▶ _What you should do_
Verbatim copy without images: return all of the data as it stands.

▶ _Exercise inputs_

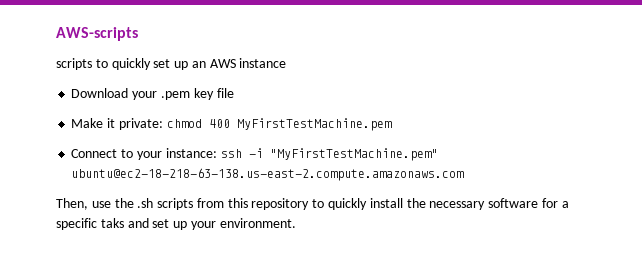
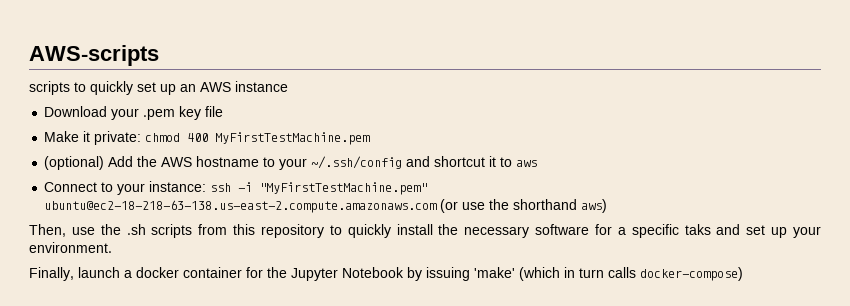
+ (optional) Add the AWS hostname to your ~/.ssh/config and shortcut it to aws
- Connect to your instance: ssh -i "MyFirstTestMachine.pem" ubuntu@ec2-18-218-63-138.us-east-2.compute.amazonaws.com
+ Connect to your instance: ssh -i "MyFirstTestMachine.pem" ubuntu@ec2-18-218-63-138.us-east-2.compute.amazonaws.com (or use the shorthand aws)
+ Finally, launch a docker container for the Jupyter Notebook by issuing 'make' (which in turn calls docker-compose)

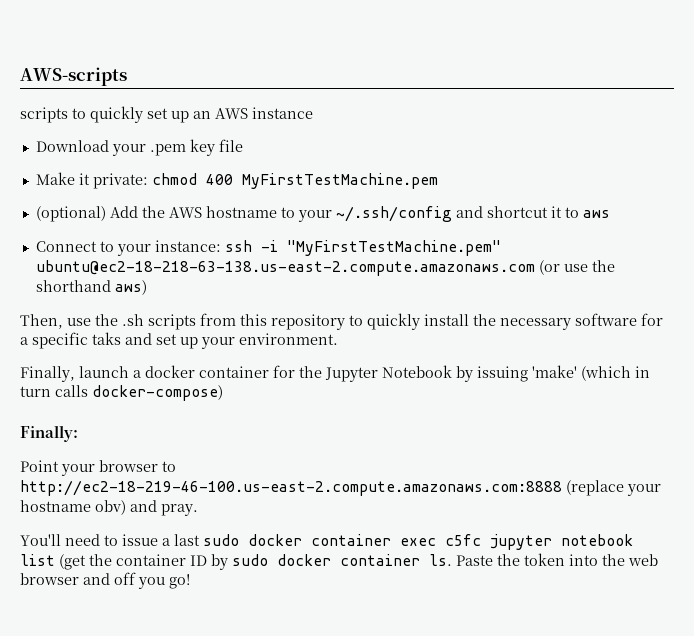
+ Finally:
+ Point your browser to http://ec2-18-219-46-100.us-east-2.compute.amazonaws.com:8888 (replace your hostname obv) and pray.
+ You'll need to issue a last sudo docker container exec c5fc jupyter notebook list (get the container ID by sudo docker container ls. Paste the token into the web browser and off you go!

▶ _Answer section_
+ (optional) Add the AWS hostname to your ~/.ssh/config and shortcut it to aws
- Connect to your instance: ssh -i "MyFirstTestMachine.pem" ubuntu@ec2-18-218-63-138.us-east-2.compute.amazonaws.com
+ Connect to your instance: ssh -i "MyFirstTestMachine.pem" ubuntu@ec2-18-218-63-138.us-east-2.compute.amazonaws.com (or use the shorthand aws)
+ Finally, launch a docker container for the Jupyter Notebook by issuing 'make' (which in turn calls docker-compose)

+ Finally:
+ Point your browser to http://ec2-18-219-46-100.us-east-2.compute.amazonaws.com:8888 (replace your hostname obv) and pray.
+ You'll need to issue a last sudo docker container exec c5fc jupyter notebook list (get the container ID by sudo docker container ls. Paste the token into the web browser and off you go!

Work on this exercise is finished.